Pat’s 1957 Deep Water is light on suspense compared to her other work. This is part of its beauty, the mundane details building to an unexpected event. In this book, Vic is the “hero,” the psychopath husband who plays it all cool. His wife Melinda ignores their daughter Trixie (so Vic ups his attention to her) and has several open affairs with other men. Vic moves to the garage where he tends to his snails and study of Italian. One of Melinda’s lovers is murdered in NYC and Vic begins to bandy about the story that he killed him to scare off other lovers. This works, until the real murderer is found. But the seed is planted, and off Vic goes. First he drowns the piano player, Charles, in a neighbor’s pool at a party where no one else is around. Then a detective comes sniffing around, disguised as a psychiatrist. Melinda trumpets his killing Charles around town, everyone averts their eyes and most believe Vic didn’t do it.

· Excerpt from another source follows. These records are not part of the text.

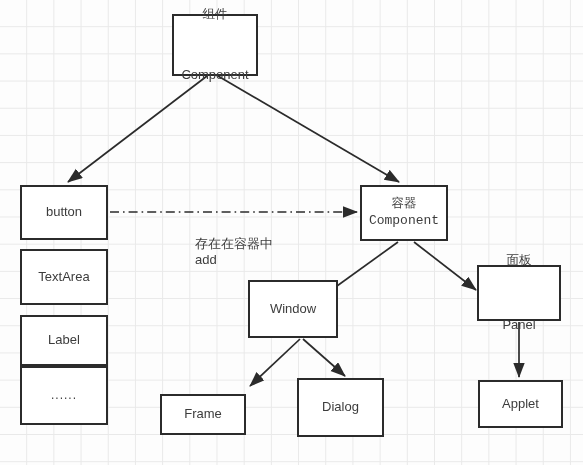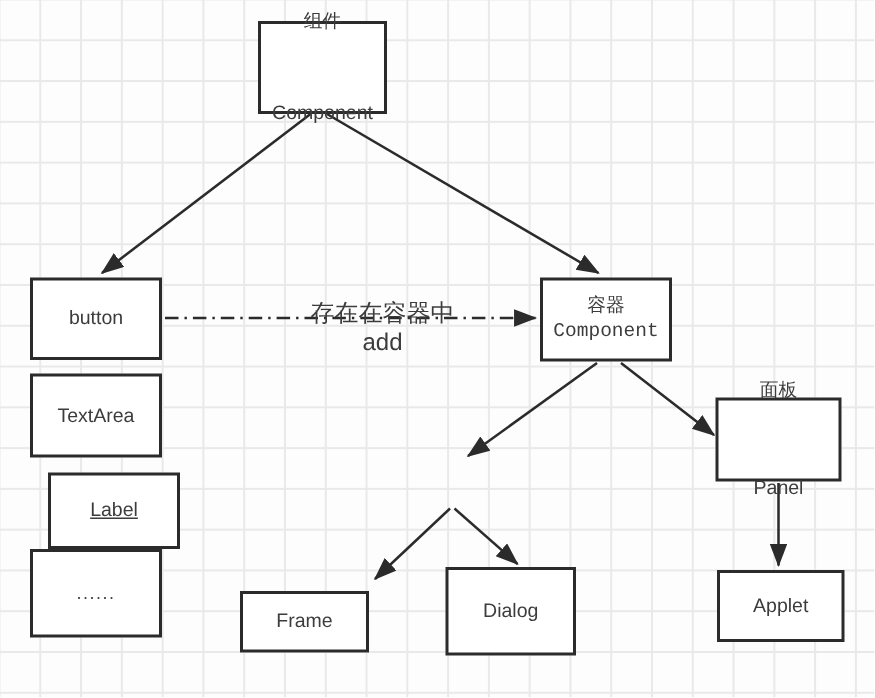"存在在容器中" .edge-label { font-size: 16px -> 13px; margin-top: none -> 36px; text-align: center -> left }
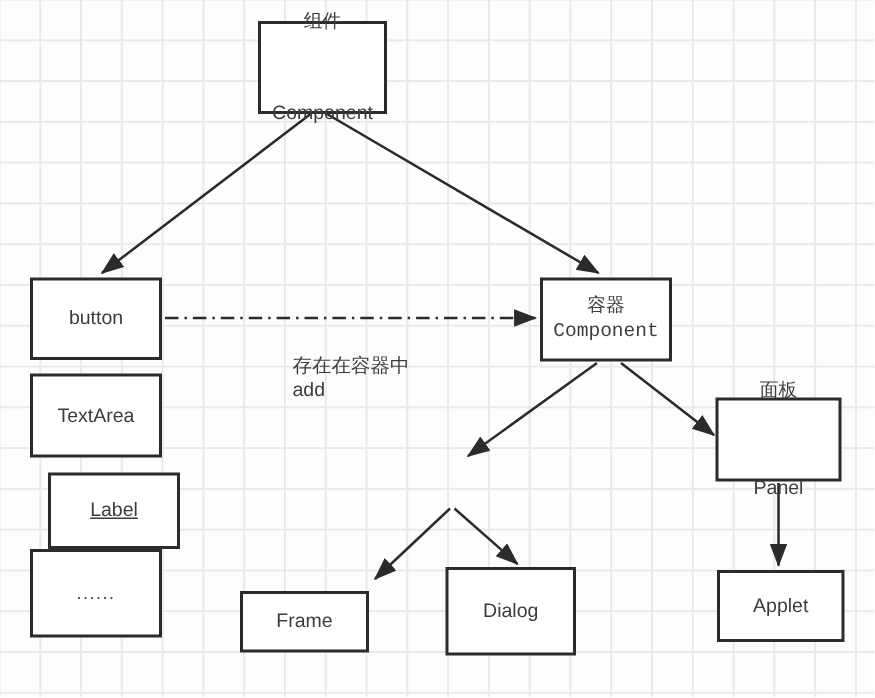"Window" div.node { html: none -> <div> <span>Window</span> </div> }
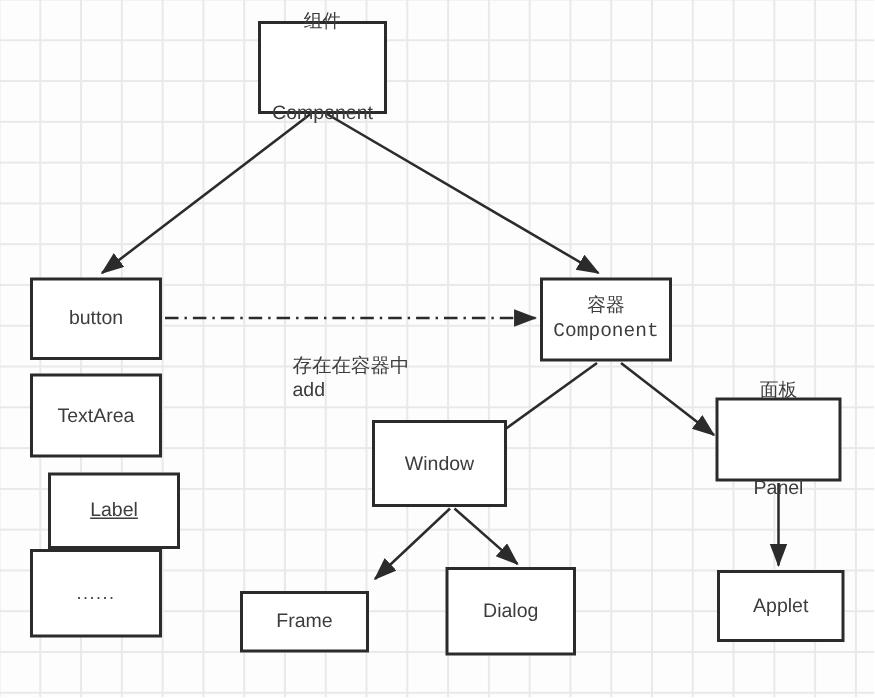"Label" div.node { left: 32px -> 20px; text-decoration: underline -> none }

Nothing comes of it except Melinda’s close alliance to Don Wilson, a man who also hates Vic. Along comes another conquest, Cameron, and after much in-your-face flirtation, Melinda decides to take Vic up on his offer of divorce with a generous alimony settlement (he has a private income from his family and runs a publishing business mostly for kicks). Chance allows Vic to lure Cameron to the quarry where he hits him with a rock and weighs him down to drop to the bottom of the water. Eventually he’s caught back at the scene and in the final pages attempts(?) to kill Melinda before he’s nabbed by the police.